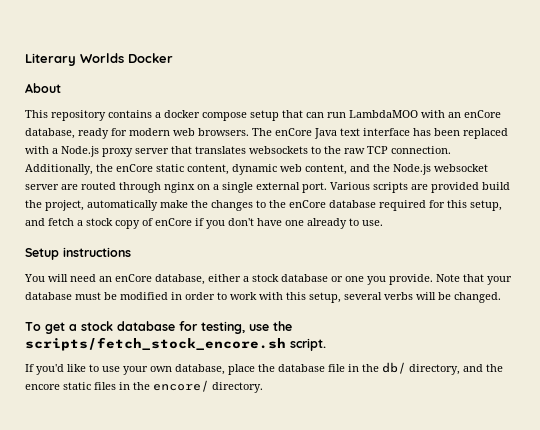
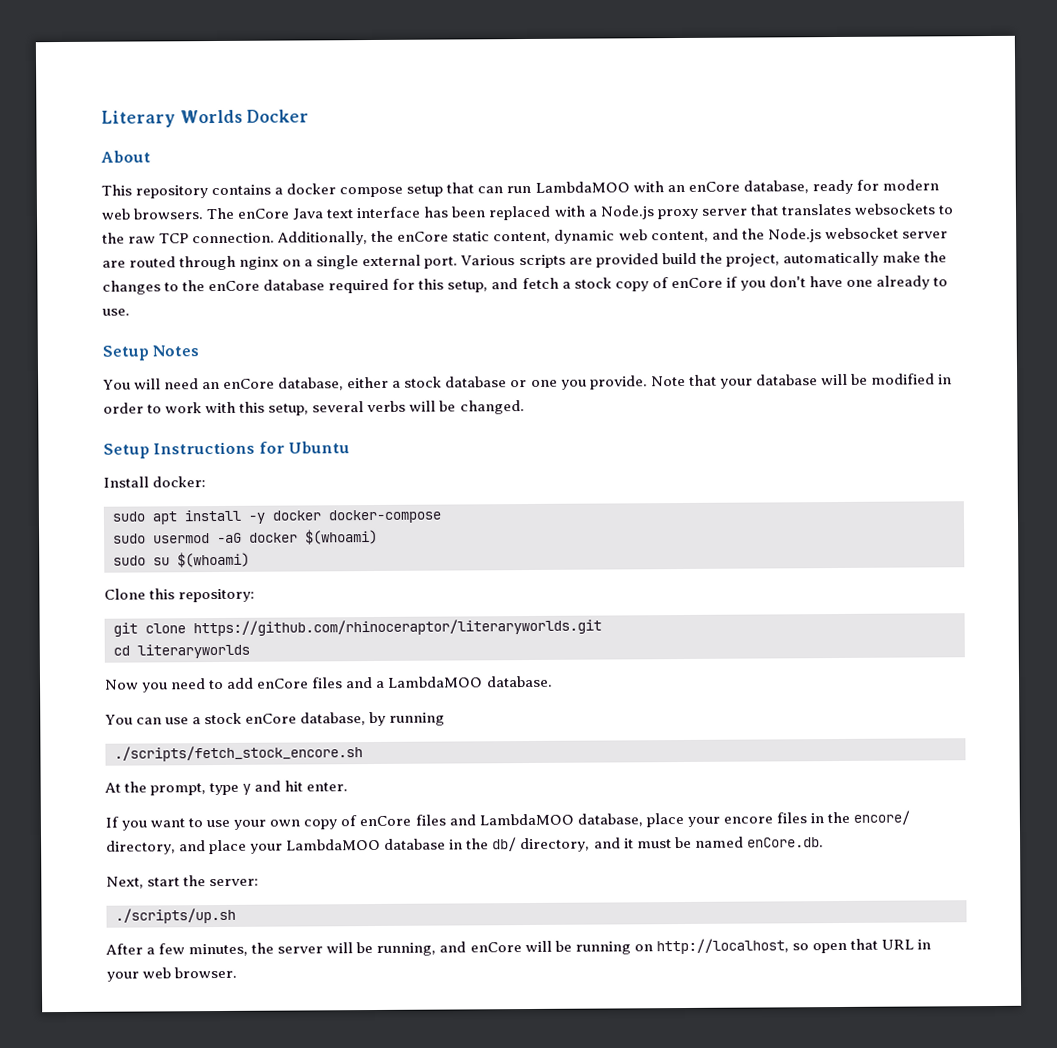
[63,247,131,257] instructions -> [152,345,200,357] Notes
[75,292,101,300] must -> [820,373,848,386] will
[25,321,292,334] [25,337,326,351] To get a stock database for testing, use the scripts/fetch_stock_encore.sh script. -> [103,441,351,459] [103,476,207,488] [112,509,441,525] [113,528,378,545] [113,551,250,568] [104,588,256,603] [113,618,602,637] [113,643,250,659] [104,675,553,693] [105,711,446,727] [114,745,363,762] [104,780,349,796] Setup Instructions for Ubuntu // Install docker: // sudo apt install -y docker docker-compose // sudo usermod -aG docker $(whoami) // sudo su $(whoami) // Clone this repository: // git clone https://github.com/rhinoceraptor/literaryworlds.git // cd literaryworlds // Now you need to add enCore files and a LambdaMOO database. // You can use a stock enCore database, by running // ./scripts/fetch_stock_encore.sh // At the prompt, type y and hit enter.
[36,364,86,375] you'd like -> [121,818,186,831] you want
[175,364,345,375] database, place the database file -> [303,810,910,830] [106,838,447,855] copy of enCore files and LambdaMOO database, place your encore files in the encore/ directory, and place your LambdaMOO database
[486,364,503,372] [25,380,263,393] the encore static files in the encore/ directory. -> [623,836,824,849] [106,875,260,889] [115,907,236,924] [105,938,931,957] [106,966,238,982] it must be named enCore.db. // Next, start the server: // ./scripts/up.sh // After a few minutes, the server will be running, and enCore will be running on http://localhost, so open that URL in your web browser.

###

> Task objective
Only the pictures are to be dropped; return everything else in the listing exactly.

> Final answer
[63,247,131,257] instructions -> [152,345,200,357] Notes
[75,292,101,300] must -> [820,373,848,386] will
[25,321,292,334] [25,337,326,351] To get a stock database for testing, use the scripts/fetch_stock_encore.sh script. -> [103,441,351,459] [103,476,207,488] [112,509,441,525] [113,528,378,545] [113,551,250,568] [104,588,256,603] [113,618,602,637] [113,643,250,659] [104,675,553,693] [105,711,446,727] [114,745,363,762] [104,780,349,796] Setup Instructions for Ubuntu // Install docker: // sudo apt install -y docker docker-compose // sudo usermod -aG docker $(whoami) // sudo su $(whoami) // Clone this repository: // git clone https://github.com/rhinoceraptor/literaryworlds.git // cd literaryworlds // Now you need to add enCore files and a LambdaMOO database. // You can use a stock enCore database, by running // ./scripts/fetch_stock_encore.sh // At the prompt, type y and hit enter.
[36,364,86,375] you'd like -> [121,818,186,831] you want
[175,364,345,375] database, place the database file -> [303,810,910,830] [106,838,447,855] copy of enCore files and LambdaMOO database, place your encore files in the encore/ directory, and place your LambdaMOO database
[486,364,503,372] [25,380,263,393] the encore static files in the encore/ directory. -> [623,836,824,849] [106,875,260,889] [115,907,236,924] [105,938,931,957] [106,966,238,982] it must be named enCore.db. // Next, start the server: // ./scripts/up.sh // After a few minutes, the server will be running, and enCore will be running on http://localhost, so open that URL in your web browser.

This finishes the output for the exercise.